AI ain't no A student: DeepMind nearly flunks high school math

Researchers at Google's DeepMind built two different kinds of state-of-the-art neural nets to see if they could be trained to answer high school math problems. The result was an E grade, and a failure to add single-digit numbers above 6.
Written by Tiernan Ray, Senior Contributing Writer

Do you know the answer to the following problem in arithmetic? 

What is the sum of 1+1+1+1+1+1+1?

If you said "seven," you're right. And you're also better at math than state-of-the-art deep learning neural networks. 

AI researchers from Google's DeepMind this week published research in which they attempted to train neural networks to solve basic problems in arithmetic, algebra and calculus. The kinds of problems on which a high school student would be typically tested.

But the neural networks didn't fare too well. In addition to incorrectly guessing six as the answer to the above question, the neural networks got just 14 of 40 questions correct on a standard test. 

That's the equivalent of an E grade for a sixteen-year-old in the British school system, the researchers note.

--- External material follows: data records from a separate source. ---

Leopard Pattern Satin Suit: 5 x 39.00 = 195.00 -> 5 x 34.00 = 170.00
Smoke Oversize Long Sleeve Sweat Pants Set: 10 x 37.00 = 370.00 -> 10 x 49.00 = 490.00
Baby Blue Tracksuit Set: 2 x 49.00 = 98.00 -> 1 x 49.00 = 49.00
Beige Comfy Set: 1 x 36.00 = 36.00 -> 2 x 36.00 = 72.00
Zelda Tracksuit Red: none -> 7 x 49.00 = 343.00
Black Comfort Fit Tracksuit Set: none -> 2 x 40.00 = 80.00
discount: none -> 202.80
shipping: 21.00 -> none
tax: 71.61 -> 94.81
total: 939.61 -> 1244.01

Basically, at this point, AI is having a hard time really learning any basic math. 

Also: Google's DeepMind asks what it means for AI to fail

The paper, "Analysing Mathematical Reasoning Abilities of Neural Models," was created as a benchmark test set upon which others can build in order to develop neural networks for math learning, similar to how ImageNet was created as an image recognition benchmark test. 

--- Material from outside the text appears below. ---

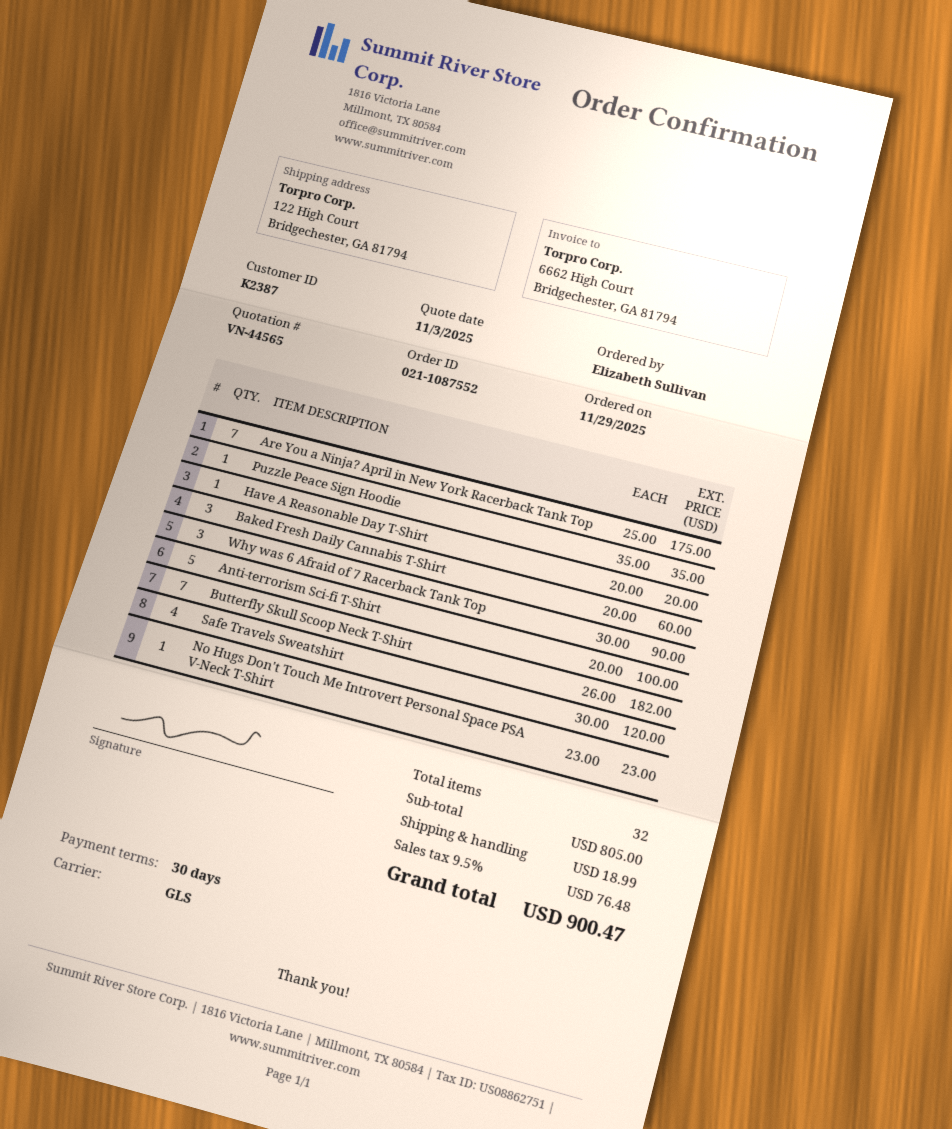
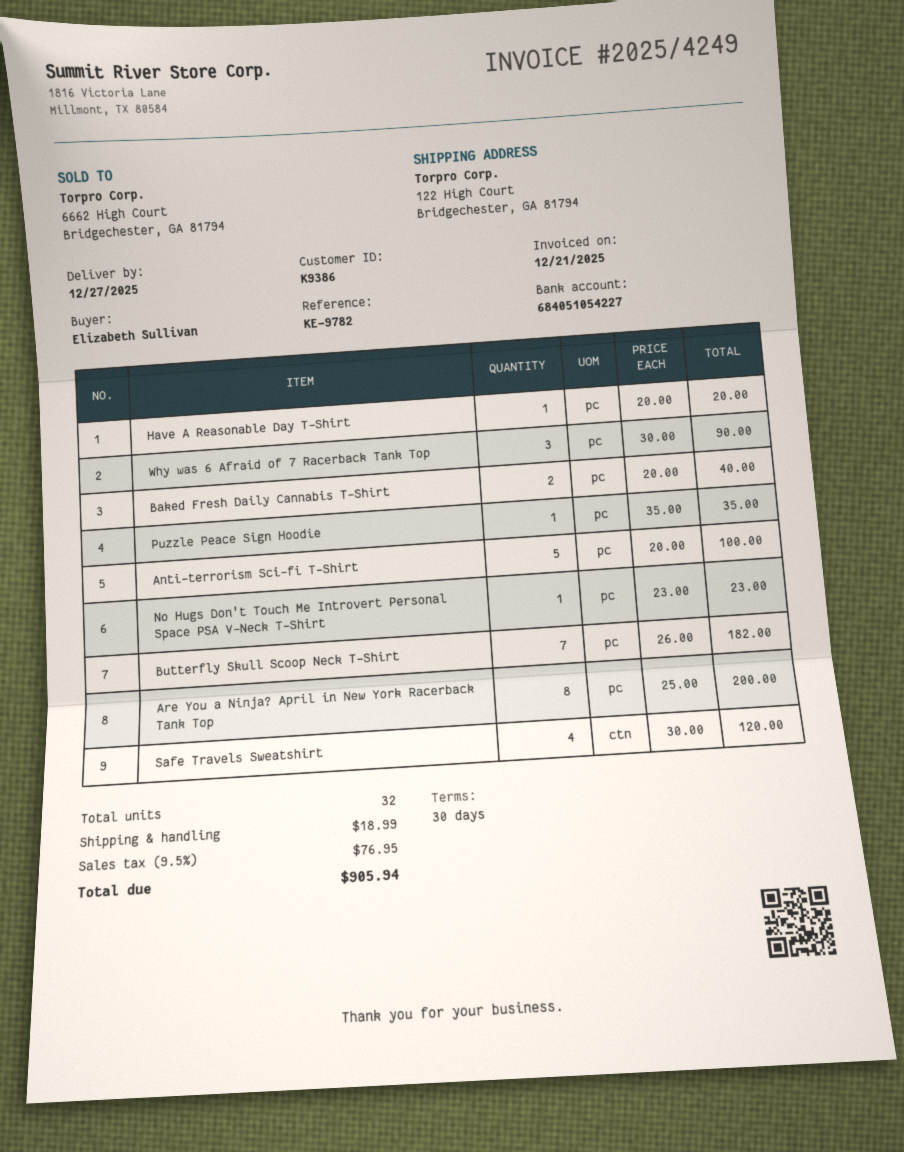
customer number: K2387 -> K9386
Are You a Ninja? April in New York Racerback Tank Top: 7 x 25.00 = 175.00 -> 8 x 25.00 = 200.00
Baked Fresh Daily Cannabis T-Shirt: 3 x 20.00 = 60.00 -> 2 x 20.00 = 40.00
tax: 9.5% = 76.48 -> 9.5% = 76.95
total: 900.47 -> 905.94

The paper, authored by David Saxton, Edward Grefenstette, Felix Hill and Pushmeet Kohli of DeepMind, is posted on the arXiv preprint server. (See also comments by reviewers on OpenReview.)

Citing noted neural net critic Gary Marcus of NYU, the authors refer to the famous "brittleness" of neural networks, and argue for investigation into why humans are better able to perform "discrete compositional reasoning about objects and entities, that 'algebraically generalize'." 

They propose a diverse set of math problems should push neural networks into acquiring such reasoning, which includes things like "Planning (for example, identifying the functions in the correct order to compose)" when a math problem has parts that may or may not be associative or distributive or commutative. 


Grading on a curve: chart of performance of different neural nets on various kinds of questions, with the best accuracy at the top, for questions about "place value," such as which number is in the "tens" place in a long number; and worst accuracy at the bottom, for "base conversion," meaning, convert a given number from base 2, say, to base 16.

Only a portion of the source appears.